Beri Pengarahan di Lapas Watampone, Liberti Sitinjak Minta Kalapas dan Karutan Lakukan Pengawasan Melekat

  • Bagikan
Liberti Sitinjak Minta Kalapas dan Karutan Lakukan Pengawasan Melekat

FAJAR.CO.ID, WATAMPONE - Kepala Kantor Wilayah Kementerian Hukum dan HAM Sulawesi Selatan, Liberti Sitinjak meminta jajaran Kepala Lembaga Pemasyarakatan (Lapas) dan Rumah Tahanan Negara (Rutan) untuk melakukan pengawasan melekat (Waskat) terhadap jajarannya.

Hal ini disampaikan Liberti dalam arahannya saat memimpin apel bersama 5 Unit Pelaksana Teknis (UPT) di Lapas Watampone. UPT dimaksud yakni Lapas Watampone, Rutan Sengkang, Rutan Sinjai, Rutan Watansoppeng, dan Bapas Watampone.

Menurut Liberti, Pengawasan melekat yang dimaksud yaitu pengawasan yang dilakukan langsung oleh Kepala UPT kepada jajarannya dalam pelaksanaan tugas dan fungsi utamanya, yakni pelayanan kepada Warga Binaan Pemasyarakatan (WBP) yang bebas dari pungutan liar (Pungli). "Laksanakan tugas dan fungsi tanpa adanya pungutan liar kepada WBP," ungkap Liberti.

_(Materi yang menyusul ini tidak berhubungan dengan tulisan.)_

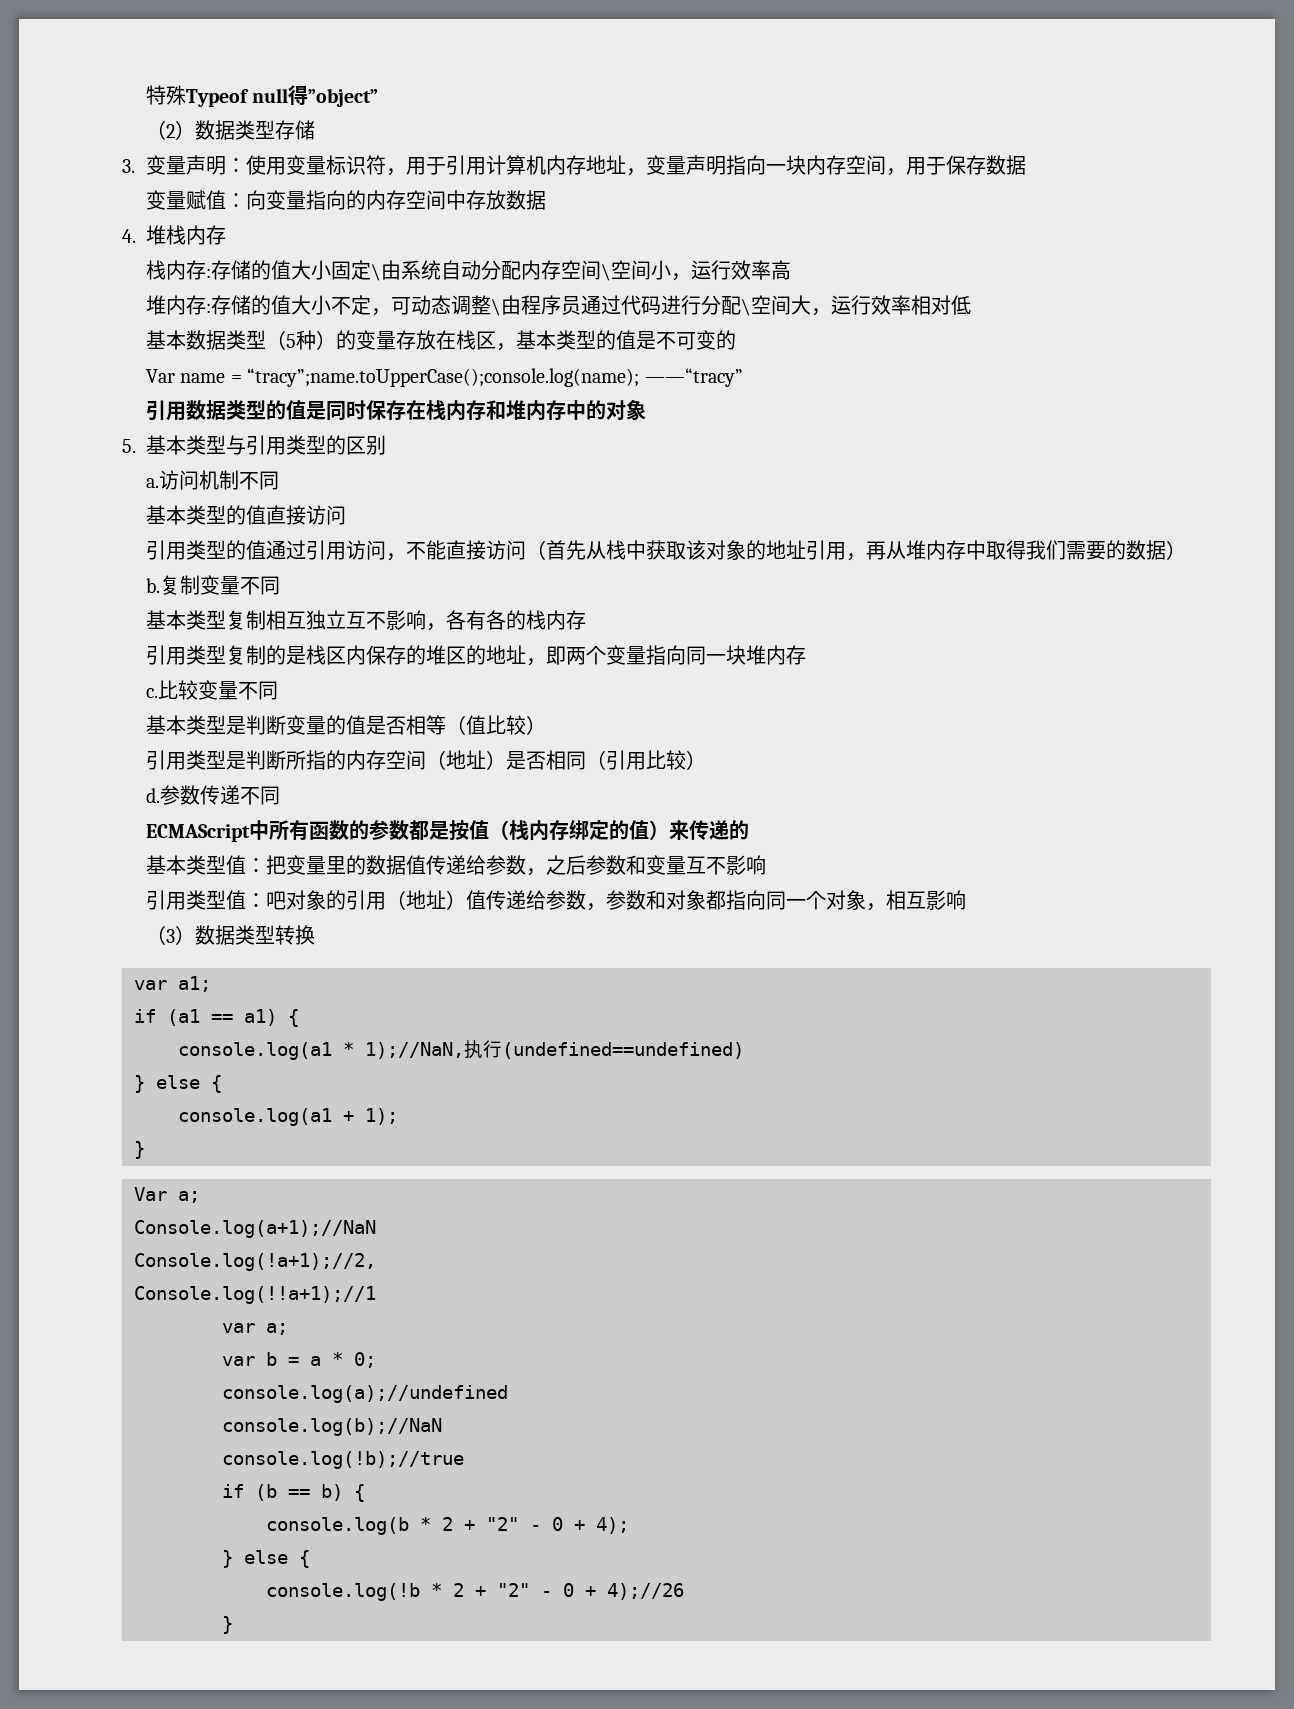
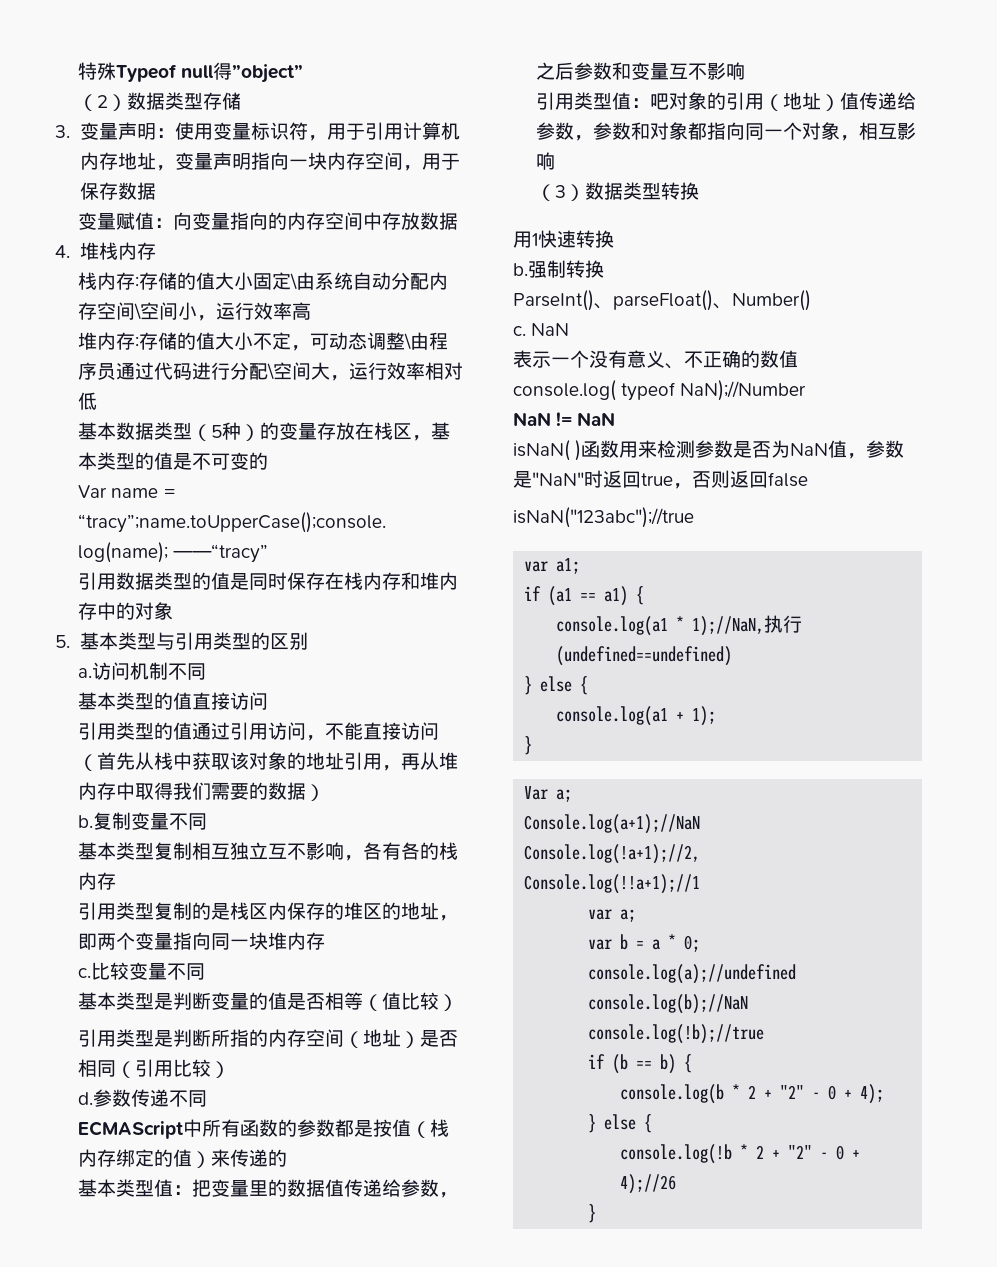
(316, 935) none -> [513,230,614,248] [513,260,604,278] [513,290,811,311] [513,323,570,336] [513,350,798,369] [513,380,807,401] [513,412,616,426] [513,440,905,461] [513,470,808,489] [513,507,694,528] // 用1快速转换 // b.强制转换 // ParseInt()、parseFloat()、Number() // c. NaN // 表示一个没有意义、不正确的数值 // console.log( typeof NaN);//Number // NaN != NaN // isNaN( )函数用来检测参数是否为NaN值，参数是"NaN"时返回true，否则返回false // isNaN("123abc");//true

Kakanwil juga meminta jajarannya untuk menjaga nama baik Kementerian Hukum dan HAM dengan melaksanakan Tusi dengan baik dan benar sesuai dengan aturan yang ada.

Kegiatan ini turut dirangkaikan dengan penyerahan surat keputusan kenaikan pangkat kepada 90 pegawai terdiri dari Lapas Watampone 31 Orang, Bapas Watampone 16 Orang, Rutan Sengkang 19 Orang, Rutan Watansoppeng 14 Orang, dan Rutan Sinjai 10 Orang.

"Selamat kepada para pegawai yang mendapat SK kenaikan pangkat dan diharapkan menjadi motivasi untuk bekerja dengan profesional serta terus tingkatkan layanan kepada WBP," Pinta Liberti.

Kakanwil juga meminta agar 5 UPT tersebut dapat mewujudkan Reformasi Birokrasi dengan melakukan perubahan Mindset (Pola Pikir) dan Culture Set (Budaya Kerja). "Kata kunci dalam pembangunan Reformasi Birokrasi yakni hospitality (sikap keramah tamahan) dan bukan pada Lip Service (hanya ramah di mulut saja)," kata Kakanwil.